If that satisfies U.S. goals and its sense of justice, Brad Sagarin, a psychologist at Northern Illinois University who studies persuasion, said the rapid disposition of the body “would certainly be a rich sort of kernel for somebody to grasp onto if they were motivated to disbelieve this.”
Pakistan, for one, is a land of conspiracy theorists, and far-fetched rumors abound on the streets and in blogs throughout the Arab world. But that’s not just a characteristic of the Islamic pipeline.
Within hours of the raid on Osama bin Laden’s Pakistan compound, U.S. conspiracy theorists on the left and right were quick to insist that bin Laden was either still alive or had been dead for years.
As blogs hummed with allegations that the Obama administration had faked the middle-of-the-night raid, the bin Laden “death hoax” threatened to replace questions about President Barack Obama’s citizenship as the latest Internet rumor to go viral.

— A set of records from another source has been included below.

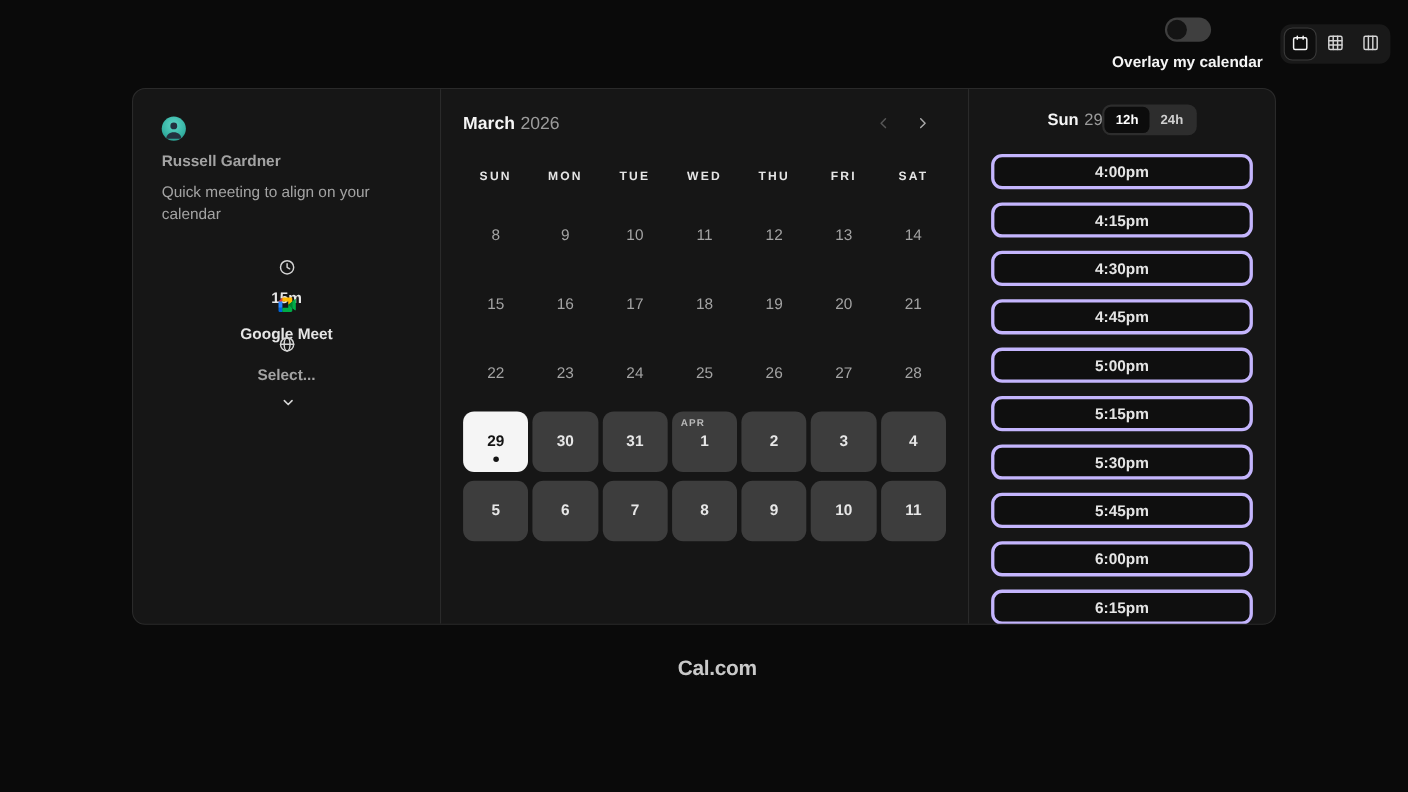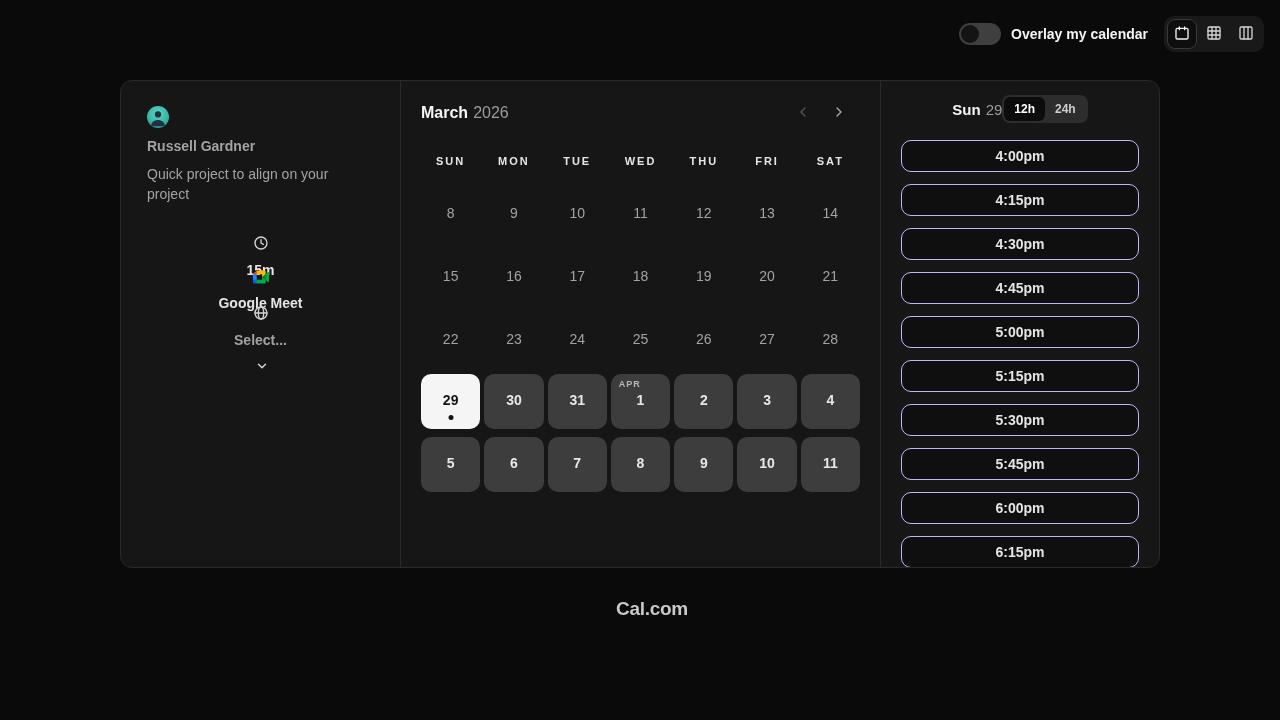"Overlay my calendar" .overlay-group { flex-direction: none -> column }
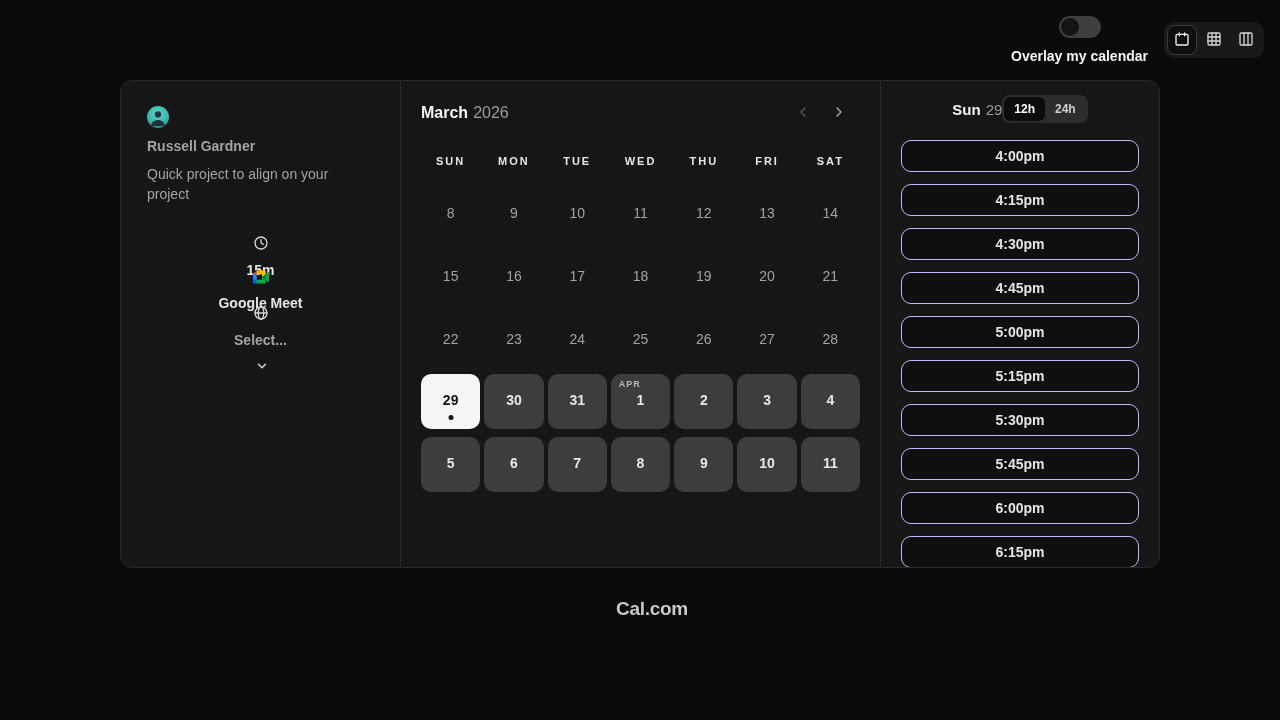"4:00pm" .slot-btn { border: 1px solid #c4b5fd -> 3px solid #c4b5fd }
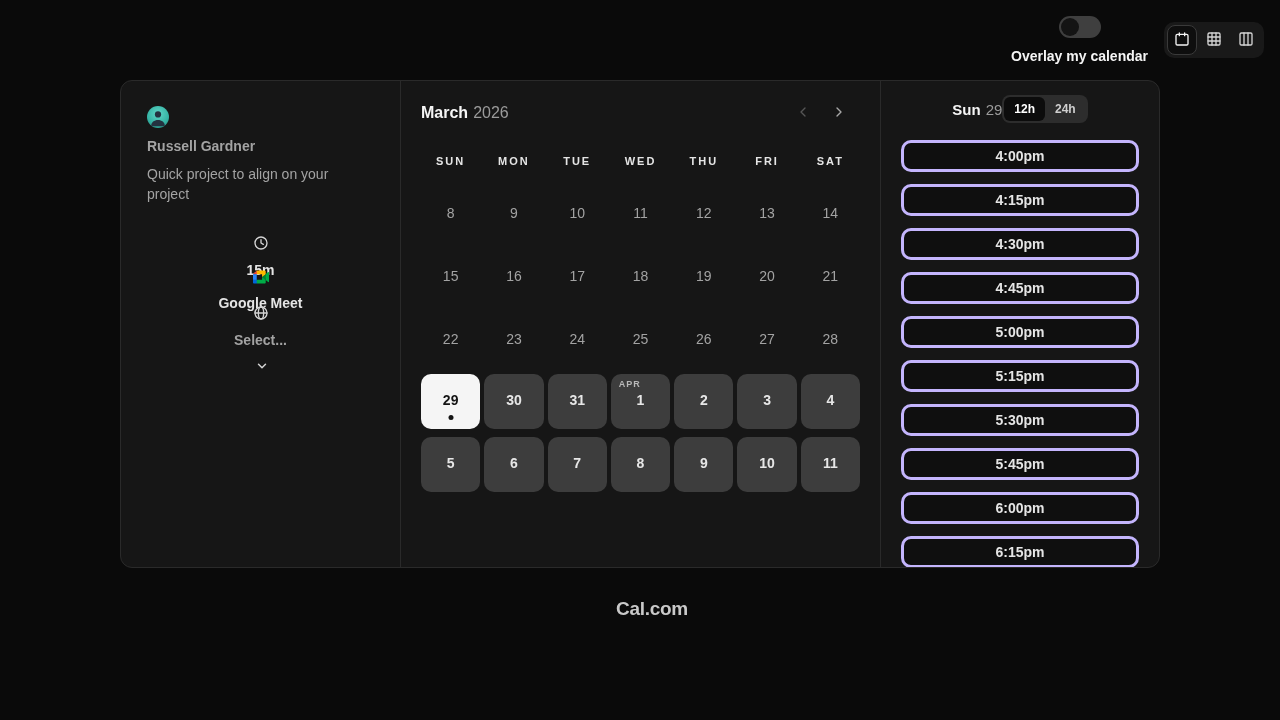"Quick project to align on" div.event-desc { text: project to align on your project -> meeting to align on your calendar }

“I am sorry, but if you believe the newest death of OBL, you’re stupid,” antiwar activist Cindy Sheehan posted on her Facebook page. “Just think to yourself – they paraded Saddam’s dead sons around to prove they were dead – why do you suppose they hastily buried this version of OBL at sea?”
Sagarin said most people will probably be convinced bin Laden is dead because they cannot imagine the government maintaining such an extraordinary lie to the contrary in this day and age.
Yet, he said, “as with the birther conspiracy, there’s going to be a set of people who are never going to be convinced. People filter the information they receive through their current attitudes, their current perspectives.”